Now I need to open an inbound firewall rule on the management gateway to allow my on-prem subnets to communicate with vCenter. I populate the Sources object with subnet 192.168.75.0/24 so my laptop can hit vCenter. I also set up a reverse rule (not shown) outbound from vCenter to that same group. This isn’t specifically necessary to get DNS zones to work since we can only do that for the compute gateway – it’s the compute VMs that need the DNS zone. But I wanted to reach vCenter over the VPN.
I create similar rules on the compute gateway to allow communication between my on-prem subnets and anything behind the compute gateway – best practice would be to lock down specific subnets and ports.
I try to ping vCenter 10.46.224.4 from my laptop on 192.168.75.0/24 and it fails. I run a traceroute and I see my first hop is my VPN connection into VMware corporate. I run ‘route print’ on my laptop and see the entire 10.0.0.0/8 is routed to the VPN connection.
This means I will either have to disconnect from the corporate VPN to hit 10.x IP addresses in VMC, or I have to route around the VPN with a static route
At an elevated command prompt, I run these commands
This inserts two routes into my laptop’s route table. The -p means persistent, so the route will persist across reboots.
Now when I run a route print I can see that for my VMC appliance subnet and jump host subnet.
I can now ping vCenter by private IP from my laptop. I can also ping servers in the jump host subnet.

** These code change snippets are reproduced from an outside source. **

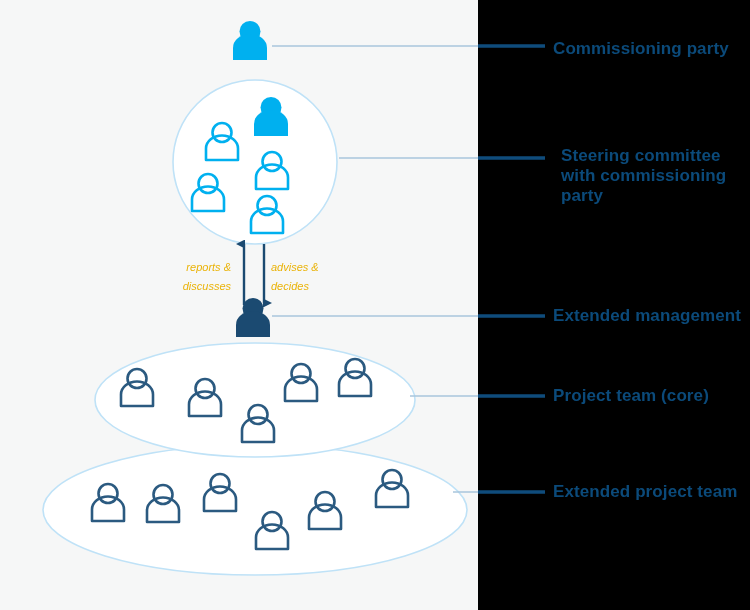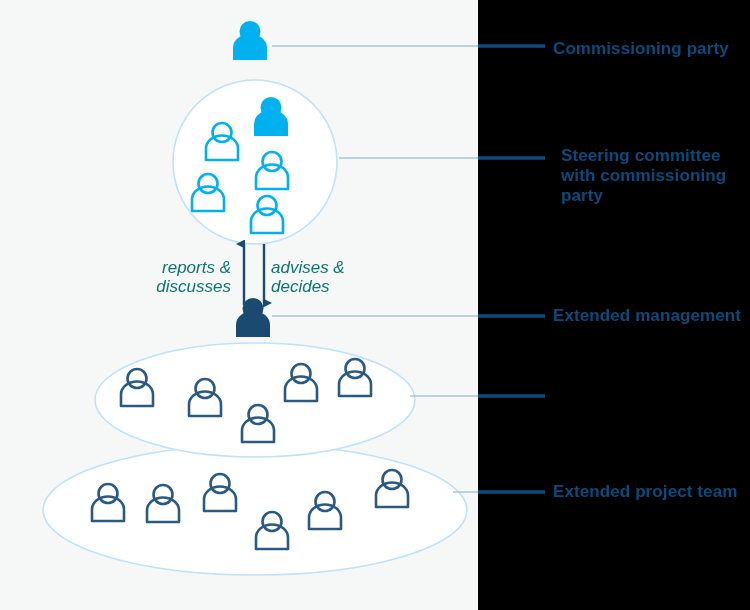--- a/index.html
+++ b/index.html
@@ -38,9 +38,9 @@
   }
   .flow-note {
     position: absolute;
-    color: #0f766e;
+    color: #eab308;
     font-style: italic;
-    font-size: 17px;
+    font-size: 11px;
     line-height: 19px;
     white-space: pre-line;
   }

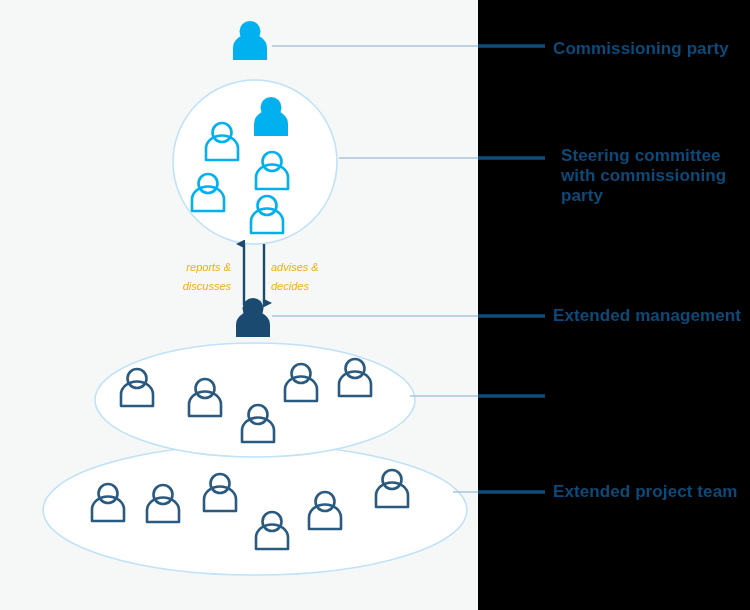--- a/index.html
+++ b/index.html
@@ -158,6 +158,7 @@
 with commissioning
 party</div>
   <div class="label" id="label-projectmgmt">Extended management</div>
+  <div class="label" id="label-projectteam">Project team (core)</div>
   <div class="label" id="label-extended">Extended project team</div>
 
 </div>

Now to create a DNS zone – I point to one of my domain controllers on-prem – in production you would of course point to multiple domain controllers.
I flip back to DNS services and edit the Compute Gateway forwarder. The existing DNS forwarders point to our own internal lab domain, and we don’t want to break that communication. What we do want is to have queries destined for my homelab AD redirected to my homelab DNS servers. We add the zone to the FQDN Zones box and click save.
Now we run a test – you can use nslookup, but I downloaded the BIND tools so I can use dig on Windows.
The correct record appears. You can see the TTL next to the DNS entry at 60 seconds – the VMC DNS server will cache the entry for the TTL that I have configured on-prem. If I dig again, you can see the TTL counting down toward 0.
I do another lookup after the remaining 21 seconds expire and you can see a fresh record was pulled with a new TTL of 60 seconds.
Let’s make a change. I update vmctest88 to point to 192.168.203.88 instead of .188, and I update the TTL to 1 hour.
This will be cached for 1 hour in VMC.
I switch it back to .188 with a TTL of 60 seconds on-prem, which is reflected instantly
But in VMC, the query still returns the wrong .88 IP, with the TTL timer counting down from 3600 seconds (1 hour)
My customer had the same caching problem problem, except their cached TTL was 3 days and we couldn’t wait for it to fix itself. We needed to clear the DNS resolver cache. In order to do that, we go to the API. A big thank you to my coworker Matty Courtney for helping me get this part working.
You could, of course, do this programmatically. But if consuming APIs in Python isn’t your thing, you can do it from the UI. Go to the Developer Center in the VMC console, then API explorer. Pick your Org and SDDC from the dropdowns.
Click on the NSX VMC Policy API
In the NSX VMC Policy API, find Policy, Networking IP, Management, DNS, Forwarder, then this POST operation on the tier-1 DNS forwarder
Fill out the parameter values: tier-1-id: cgw action: clear_cache enforcement_point: /infra/sites/default/enforcement-points/vmc-enforcementpoint
We see Status: 200, OK – success on the clear cache operation. We do another dig against the VMC DNS server – even though we were still within the old 1 hour cache period, the cache has been cleared. The VMC DNS server pulls the latest record from my homelab, we see the correct .188 IP with a new TTL of 60 seconds.